Economia & Negócios

Justiça condena sindicalistas a 10 anos

Lucien Luiz
| Tempo de leitura: 3 min

Os cinco integrantes do Sindicato dos Trabalhadores em Transporte Rodoviário (Sindtran) de Bauru, que foram presos em setembro do ano passado acusados de extorquir uma empresa de transportes em Araçatuba, receberam sentença de condenação no último dia 31. O presidente da entidade, Elias Pinheiro da Silva, assim como o secretário João Antonio Pazoni, o segundo-secretário Mário Aparecido Henrique e o diretor financeiro do sindicato, Benedito Donizete da Silva, foram condenados a dez anos e oito meses de prisão em regime inicial fechado. Apenas o conselheiro fiscal Paulo Henrique Del Rey foi sentenciado com a pena mínima, que é de cinco anos e quatro meses de reclusão.

De acordo com o promotor Sérgio Evangelista, que atuou no processo, o grupo foi preso no dia 28 de setembro num restaurante de Araçatuba, quando recebia R$ 60 mil de um funcionário da empresa de transportes. Os sindicalistas exigiram, inicialmente, R$ 80 mil para que desistissem de fazer uma fiscalização na empresa.

O advogado dos sindicalistas, José Marques, não foi encontrado pela reportagem do Jornal da Cidade para falar sobre o assunto ontem. Evangelista acredita que a defesa deve recorrer da sentença com solicitação de crime continuado. No caso do tribunal aceitar o pedido, a pena dos quatro condenados a dez anos e oito meses de prisão seria reduzida a seis anos, três meses e 20 dias. “Além disso, o advogado deve pedir (que a pena seja cumprida em) regime semi-aberto, até mesmo para o condenado que recebeu a pena mínima”, acrescenta o promotor.

Evangelista explica que Del Rey recebeu a condenação mínima porque o juiz que sentenciou o julgamento, Emerson Sumariva Júnior, entendeu que o réu, por ter participado somente no dia da extorsão, cometeu apenas um crime, ao contrário dos outros, que tiveram participação anterior. “O juiz considerou que os demais praticaram o crime em duas oportunidades. Então, a pena mínima desse crime foi dobrada para eles”, acrescenta.

Os cinco sindicalistas estão presos no Centro de Detenção Provisória (CDP) de São José do Rio Preto, para onde foram transferidos dias após a prisão ocorrida em Araçatuba.

Entenda o caso

De acordo com o promotor Sérgio Evangelista, que atuou no processo de acusação de extorsão contra os sindicalistas, o grupo começou a ameaçar a empresa de transportes de Araçatuba em setembro do ano passado.

“Eles ameaçaram sujar a imagem da empresa perante a opinião pública e prometeram levar o caso à Câmara de Vereadores e à imprensa se a exigência do pagamento de R$ 80 mil não fosse cumprida”, conta.
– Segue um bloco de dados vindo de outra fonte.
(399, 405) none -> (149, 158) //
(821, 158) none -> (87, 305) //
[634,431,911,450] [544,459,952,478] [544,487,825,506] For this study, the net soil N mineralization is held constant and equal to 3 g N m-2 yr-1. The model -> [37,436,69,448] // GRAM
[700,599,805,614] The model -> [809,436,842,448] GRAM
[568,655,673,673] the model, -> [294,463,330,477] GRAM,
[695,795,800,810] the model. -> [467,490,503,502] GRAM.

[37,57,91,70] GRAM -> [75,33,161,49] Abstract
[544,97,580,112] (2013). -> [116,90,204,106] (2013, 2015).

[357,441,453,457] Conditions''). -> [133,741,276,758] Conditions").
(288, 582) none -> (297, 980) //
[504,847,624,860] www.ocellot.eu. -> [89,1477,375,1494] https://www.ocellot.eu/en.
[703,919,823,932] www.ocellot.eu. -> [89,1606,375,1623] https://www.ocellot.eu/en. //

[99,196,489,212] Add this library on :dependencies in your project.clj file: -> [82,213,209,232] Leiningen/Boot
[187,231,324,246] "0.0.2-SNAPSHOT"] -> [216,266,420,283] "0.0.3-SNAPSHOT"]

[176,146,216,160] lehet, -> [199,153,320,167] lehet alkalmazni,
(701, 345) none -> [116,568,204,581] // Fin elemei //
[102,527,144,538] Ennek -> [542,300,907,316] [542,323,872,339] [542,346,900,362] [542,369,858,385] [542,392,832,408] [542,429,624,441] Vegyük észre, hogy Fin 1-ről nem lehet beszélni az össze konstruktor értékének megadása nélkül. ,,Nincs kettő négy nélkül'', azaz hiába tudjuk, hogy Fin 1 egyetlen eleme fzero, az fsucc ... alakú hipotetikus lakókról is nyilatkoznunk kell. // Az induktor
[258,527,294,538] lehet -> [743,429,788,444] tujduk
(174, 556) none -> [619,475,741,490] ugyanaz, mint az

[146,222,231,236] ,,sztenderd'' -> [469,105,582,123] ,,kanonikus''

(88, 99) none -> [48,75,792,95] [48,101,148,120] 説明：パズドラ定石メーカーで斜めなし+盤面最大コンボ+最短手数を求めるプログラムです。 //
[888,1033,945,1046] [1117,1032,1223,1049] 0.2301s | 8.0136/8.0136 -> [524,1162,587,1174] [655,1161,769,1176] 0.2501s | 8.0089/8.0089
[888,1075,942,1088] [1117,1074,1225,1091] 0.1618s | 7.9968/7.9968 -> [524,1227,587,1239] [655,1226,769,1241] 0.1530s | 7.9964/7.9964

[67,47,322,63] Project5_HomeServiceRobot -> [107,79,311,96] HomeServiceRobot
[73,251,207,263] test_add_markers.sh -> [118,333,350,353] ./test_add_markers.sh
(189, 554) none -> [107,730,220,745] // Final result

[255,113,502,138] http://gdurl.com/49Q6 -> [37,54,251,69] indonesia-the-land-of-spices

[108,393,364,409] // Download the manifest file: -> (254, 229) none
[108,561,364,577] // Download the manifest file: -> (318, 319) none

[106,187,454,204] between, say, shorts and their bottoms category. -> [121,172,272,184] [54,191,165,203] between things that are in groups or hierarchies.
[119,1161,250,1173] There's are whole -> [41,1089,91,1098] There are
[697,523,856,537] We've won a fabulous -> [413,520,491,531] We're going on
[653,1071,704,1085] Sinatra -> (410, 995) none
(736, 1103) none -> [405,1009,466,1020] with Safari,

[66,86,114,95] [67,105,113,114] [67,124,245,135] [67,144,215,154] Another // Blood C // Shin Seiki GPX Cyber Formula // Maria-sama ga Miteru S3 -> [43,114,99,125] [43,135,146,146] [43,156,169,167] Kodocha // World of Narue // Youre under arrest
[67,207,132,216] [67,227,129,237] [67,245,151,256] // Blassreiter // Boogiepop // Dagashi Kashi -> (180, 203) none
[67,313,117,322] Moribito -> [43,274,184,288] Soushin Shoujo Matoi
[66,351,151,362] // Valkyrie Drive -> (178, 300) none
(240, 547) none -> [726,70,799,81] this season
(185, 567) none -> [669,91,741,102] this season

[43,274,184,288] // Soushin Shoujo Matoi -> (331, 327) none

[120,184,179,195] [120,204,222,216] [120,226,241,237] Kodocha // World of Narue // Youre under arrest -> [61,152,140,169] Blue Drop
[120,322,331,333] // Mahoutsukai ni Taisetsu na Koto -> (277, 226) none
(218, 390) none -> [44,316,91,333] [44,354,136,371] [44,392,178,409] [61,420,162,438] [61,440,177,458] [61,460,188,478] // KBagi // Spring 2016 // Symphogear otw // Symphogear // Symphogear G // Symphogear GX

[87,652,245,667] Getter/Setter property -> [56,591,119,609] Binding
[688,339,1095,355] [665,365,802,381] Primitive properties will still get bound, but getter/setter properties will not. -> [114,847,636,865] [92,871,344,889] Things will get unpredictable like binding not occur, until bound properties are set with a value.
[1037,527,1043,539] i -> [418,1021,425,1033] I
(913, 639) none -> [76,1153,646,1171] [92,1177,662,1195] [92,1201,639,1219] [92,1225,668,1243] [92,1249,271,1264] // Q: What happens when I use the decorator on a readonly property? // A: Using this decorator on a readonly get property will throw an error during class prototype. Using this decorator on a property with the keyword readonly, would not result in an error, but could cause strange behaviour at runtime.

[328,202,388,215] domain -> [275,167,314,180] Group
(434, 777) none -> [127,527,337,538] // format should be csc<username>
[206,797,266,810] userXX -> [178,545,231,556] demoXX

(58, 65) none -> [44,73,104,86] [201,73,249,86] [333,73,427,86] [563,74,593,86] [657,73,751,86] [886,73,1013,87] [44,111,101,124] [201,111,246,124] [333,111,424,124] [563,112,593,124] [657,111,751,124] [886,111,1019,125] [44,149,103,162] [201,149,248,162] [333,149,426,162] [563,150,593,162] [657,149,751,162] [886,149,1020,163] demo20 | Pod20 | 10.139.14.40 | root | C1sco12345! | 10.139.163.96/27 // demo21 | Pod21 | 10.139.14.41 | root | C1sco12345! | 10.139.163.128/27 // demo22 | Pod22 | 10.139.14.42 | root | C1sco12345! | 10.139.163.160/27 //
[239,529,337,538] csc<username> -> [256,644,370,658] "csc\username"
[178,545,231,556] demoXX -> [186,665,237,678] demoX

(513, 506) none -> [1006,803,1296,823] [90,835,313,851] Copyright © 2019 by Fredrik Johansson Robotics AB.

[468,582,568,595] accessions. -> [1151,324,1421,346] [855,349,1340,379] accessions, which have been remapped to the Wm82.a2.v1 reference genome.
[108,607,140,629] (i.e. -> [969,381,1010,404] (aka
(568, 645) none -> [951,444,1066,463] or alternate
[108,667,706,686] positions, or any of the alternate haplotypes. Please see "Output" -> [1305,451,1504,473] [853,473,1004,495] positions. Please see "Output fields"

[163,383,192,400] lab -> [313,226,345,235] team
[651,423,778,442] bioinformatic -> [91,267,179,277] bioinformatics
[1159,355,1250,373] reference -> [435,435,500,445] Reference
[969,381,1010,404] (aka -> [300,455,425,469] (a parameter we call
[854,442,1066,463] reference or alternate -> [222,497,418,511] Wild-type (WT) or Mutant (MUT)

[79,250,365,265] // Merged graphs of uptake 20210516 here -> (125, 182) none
No dia 1 de setembro de 2005 houve uma audiência entre as partes na subdelegacia do Ministério do Trabalho em Bauru. Terminada a seção, Evangelista relata que o então presidente do sindicato, Elias Pinheiro da Silva, pediu ao representante da empresa R$ 80 mil para desistir das denúncias. No dia 8 do mesmo mês, quatro sindicalistas de Bauru se encontraram com o representante da empresa de transportes num restaurante de Araçatuba. O encontro foi filmado e gravado pela polícia, que foi acionada pela empresa.

Um novo encontro ocorreu no dia 28 de setembro, quando um representante da companhia de ônibus entregou ao grupo seis envelopes com R$ 10 mil cada. A polícia, que acompanhava a transação através de filmagens e escutas, os integrantes do Sindtran em flagrante.

Atualmente, o Sindtran é dirigido pelos suplentes dos sindicalistas presos no ano passado. Em outubro de 2005, o advogado do grupo, José Marques, chegou a protocolar um pedido de habeas corpus no Tribunal de Justiça (TJ) de São Paulo, mas a solicitação foi negada.